Start of Block
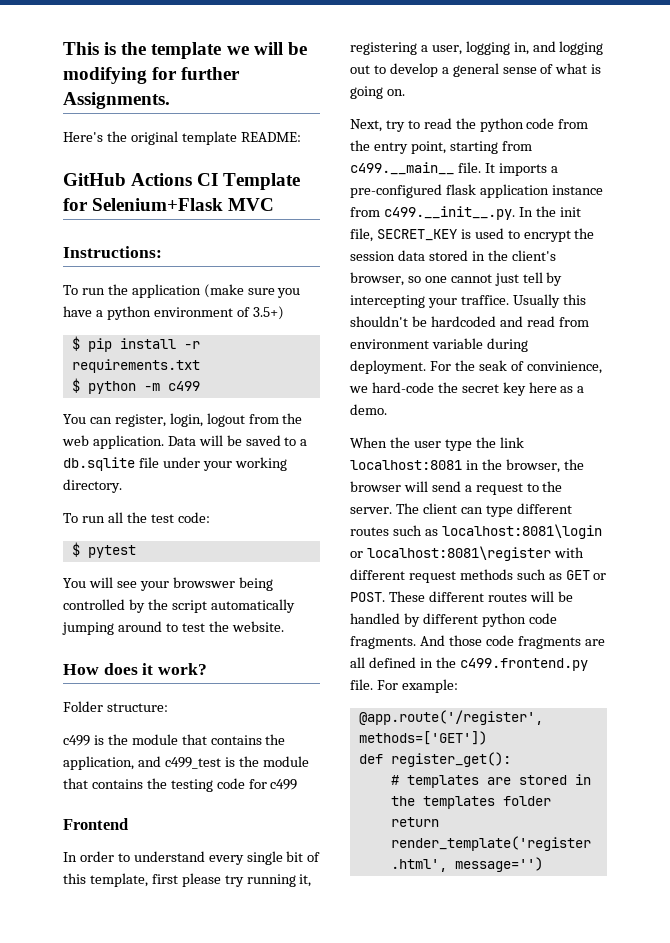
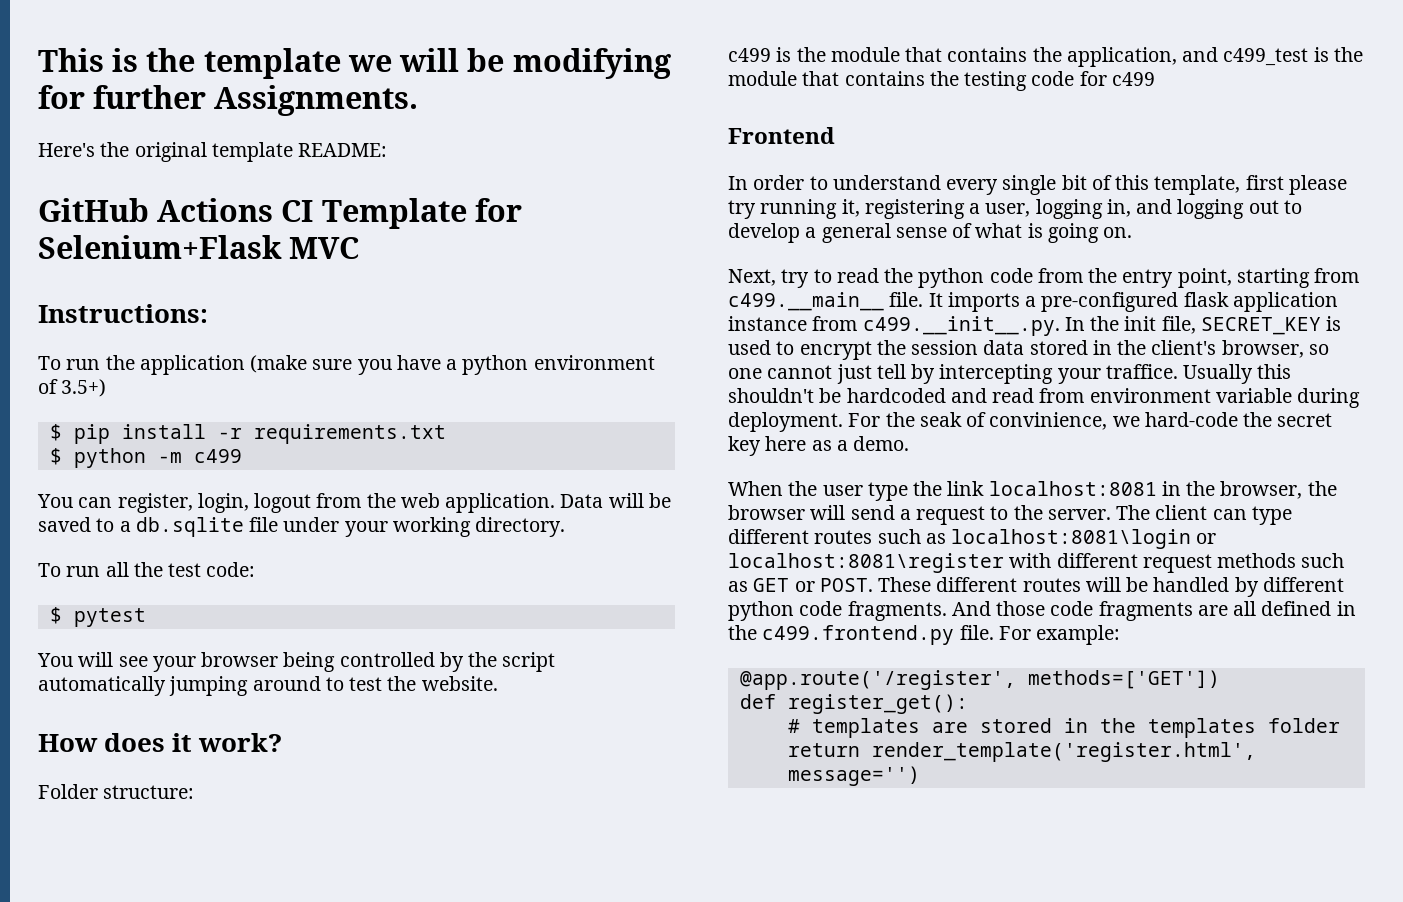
- You will see your browswer being controlled by the script automatically jumping around to test the website.
+ You will see your browser being controlled by the script automatically jumping around to test the website.

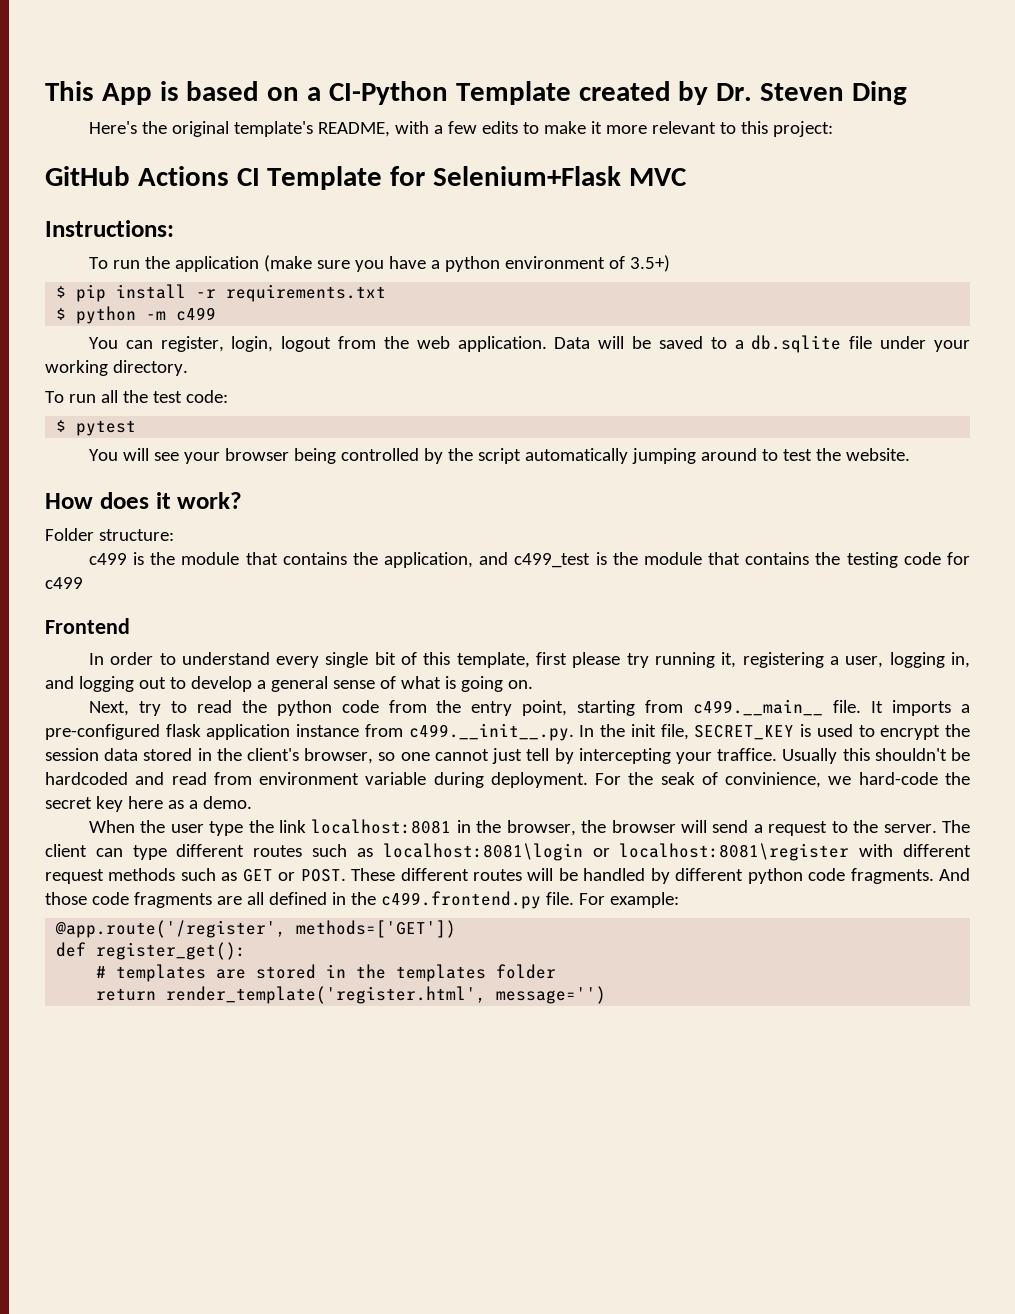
- This is the template we will be modifying for further Assignments.
- Here's the original template README:
+ This App is based on a CI-Python Template created by Dr. Steven Ding
+ Here's the original template's README, with a few edits to make it more relevant to this project:

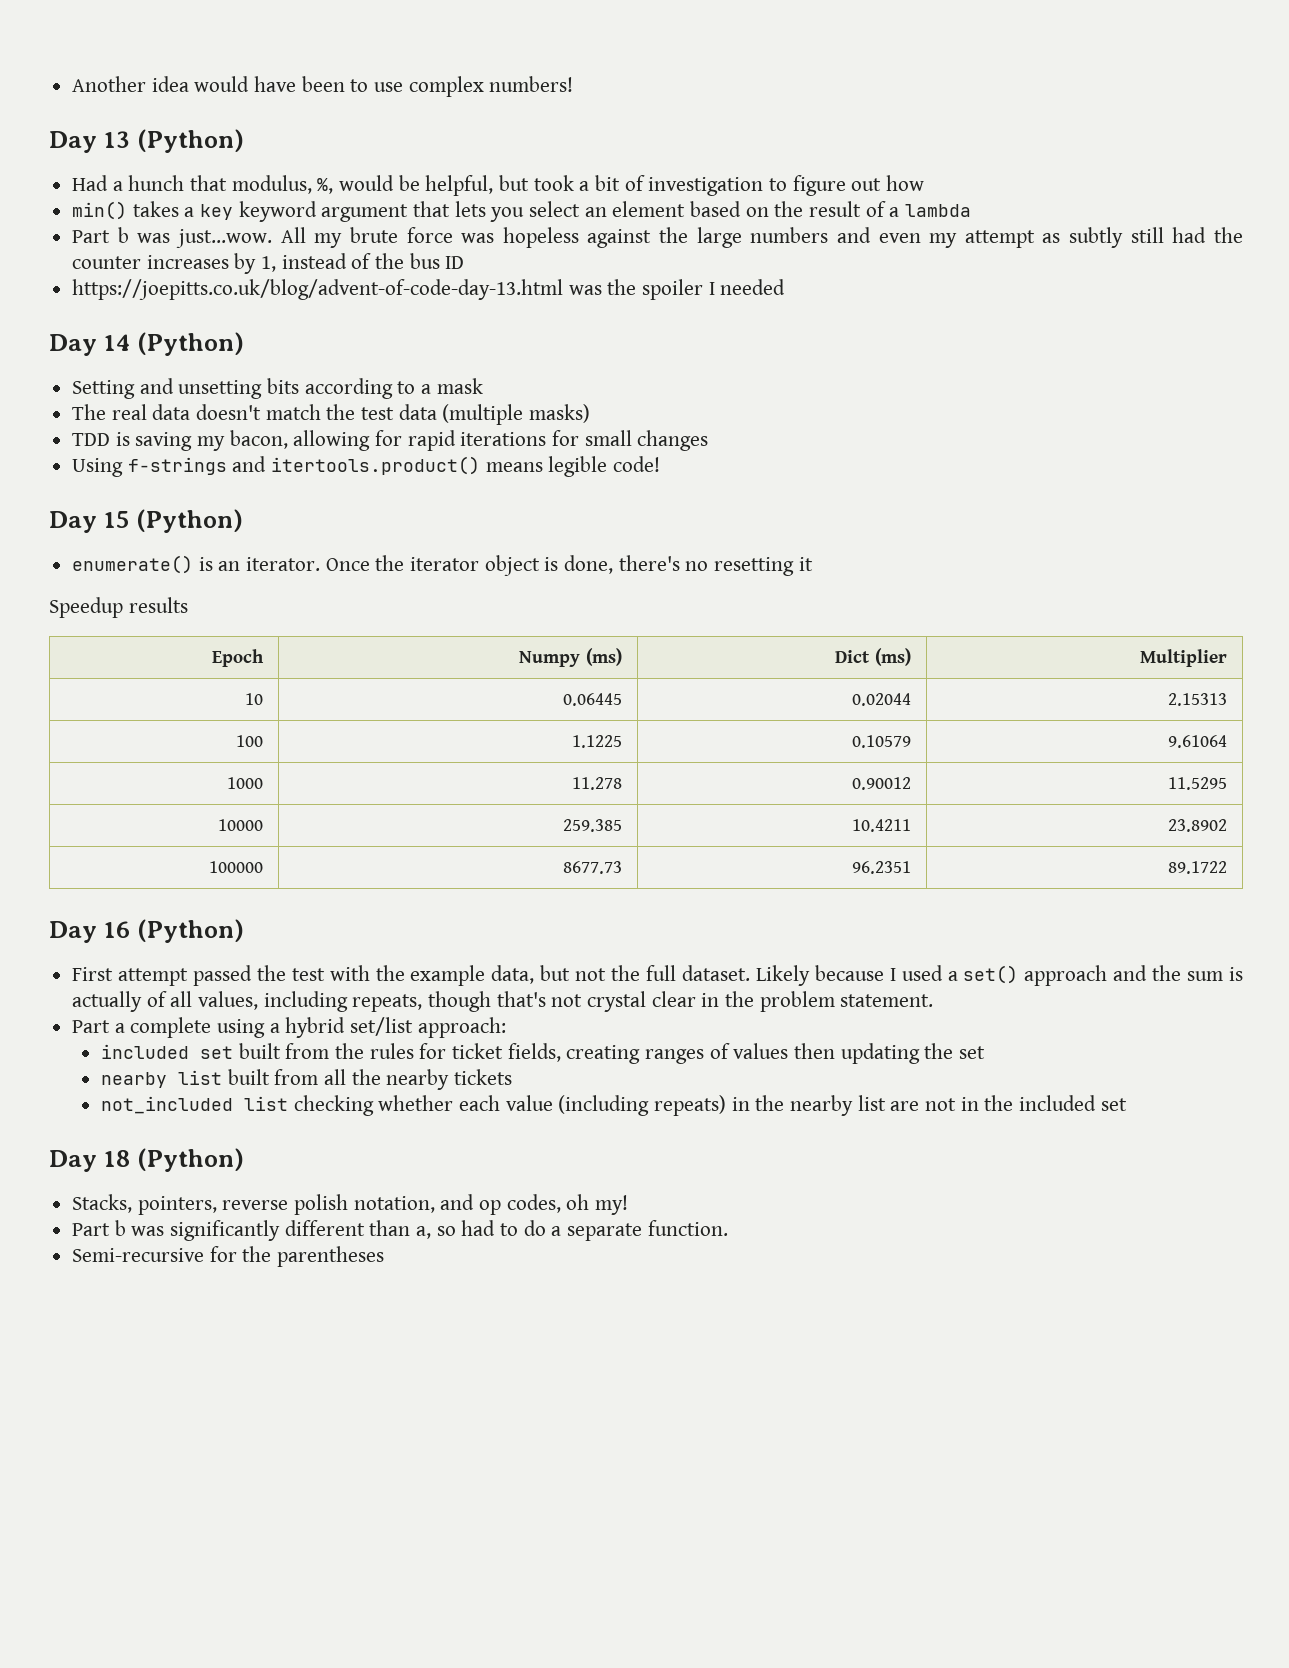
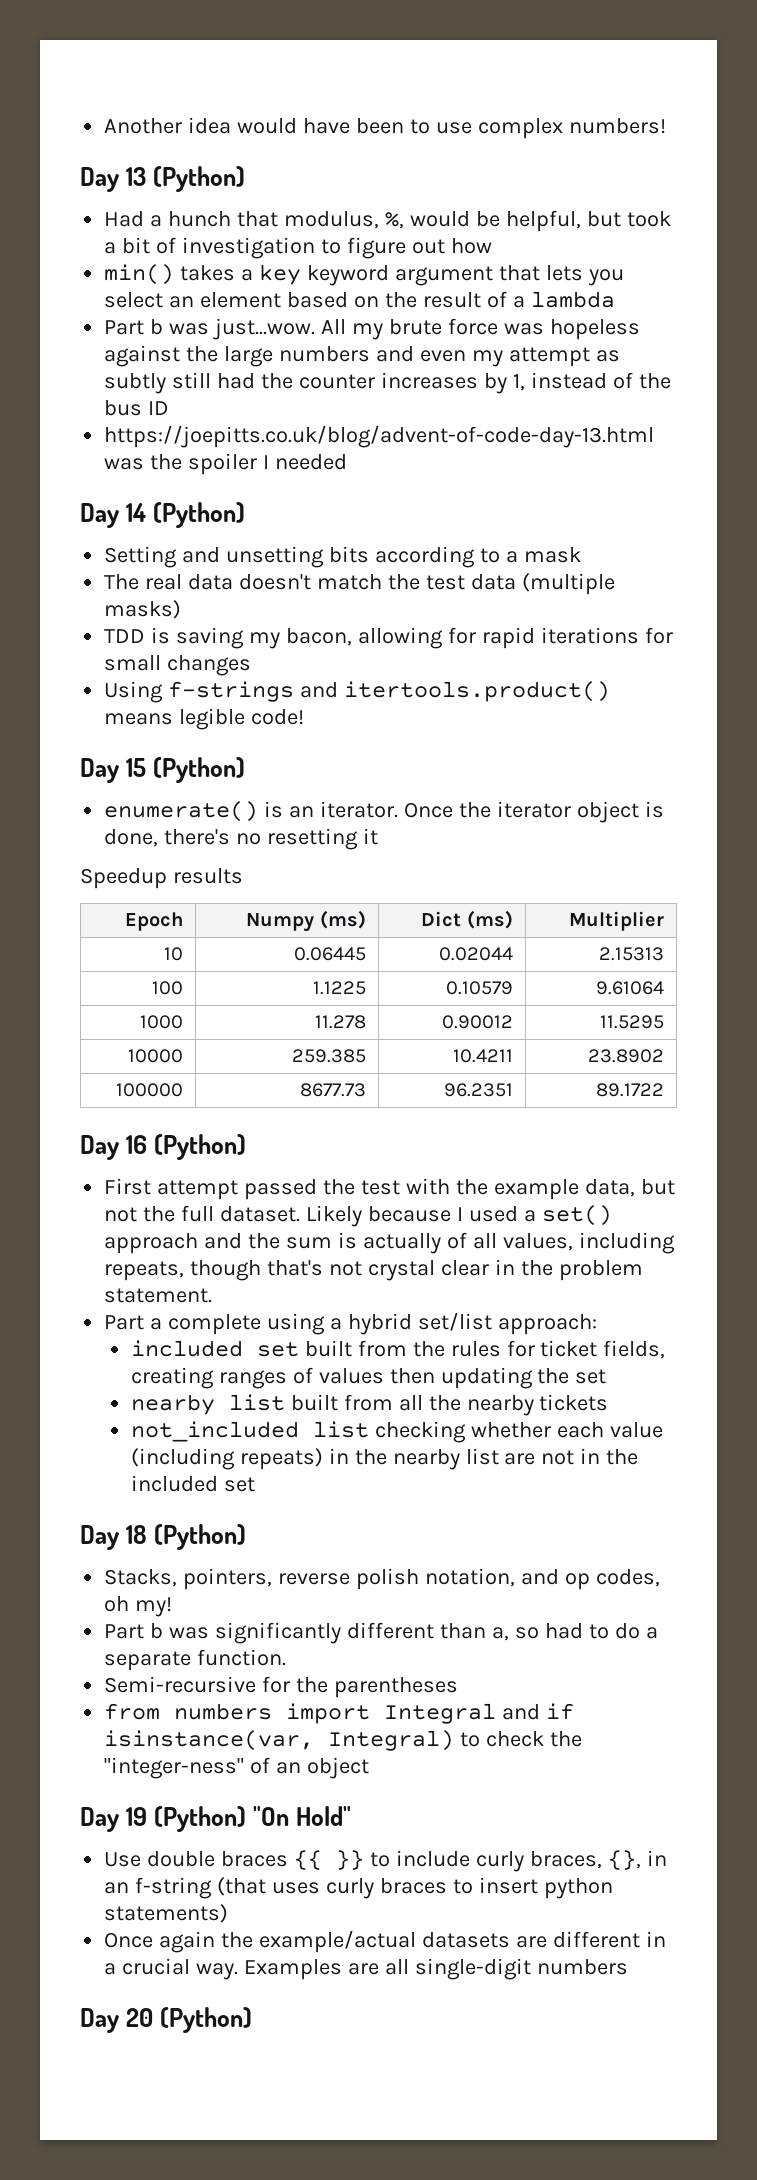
+ from numbers import Integral and if isinstance(var, Integral) to check the "integer-ness" of an object
+ Day 19 (Python) "On Hold"
+ Use double braces {{ }} to include curly braces, {}, in an f-string (that uses curly braces to insert python statements)
+ Once again the example/actual datasets are different in a crucial way. Examples are all single-digit numbers
+ Day 20 (Python)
End of Block
Your output should be an exact copy of every line from the one containing "Day 19 (Python)" through the end of the records.

(Solution to this task):
+ Day 19 (Python) "On Hold"
+ Use double braces {{ }} to include curly braces, {}, in an f-string (that uses curly braces to insert python statements)
+ Once again the example/actual datasets are different in a crucial way. Examples are all single-digit numbers
+ Day 20 (Python)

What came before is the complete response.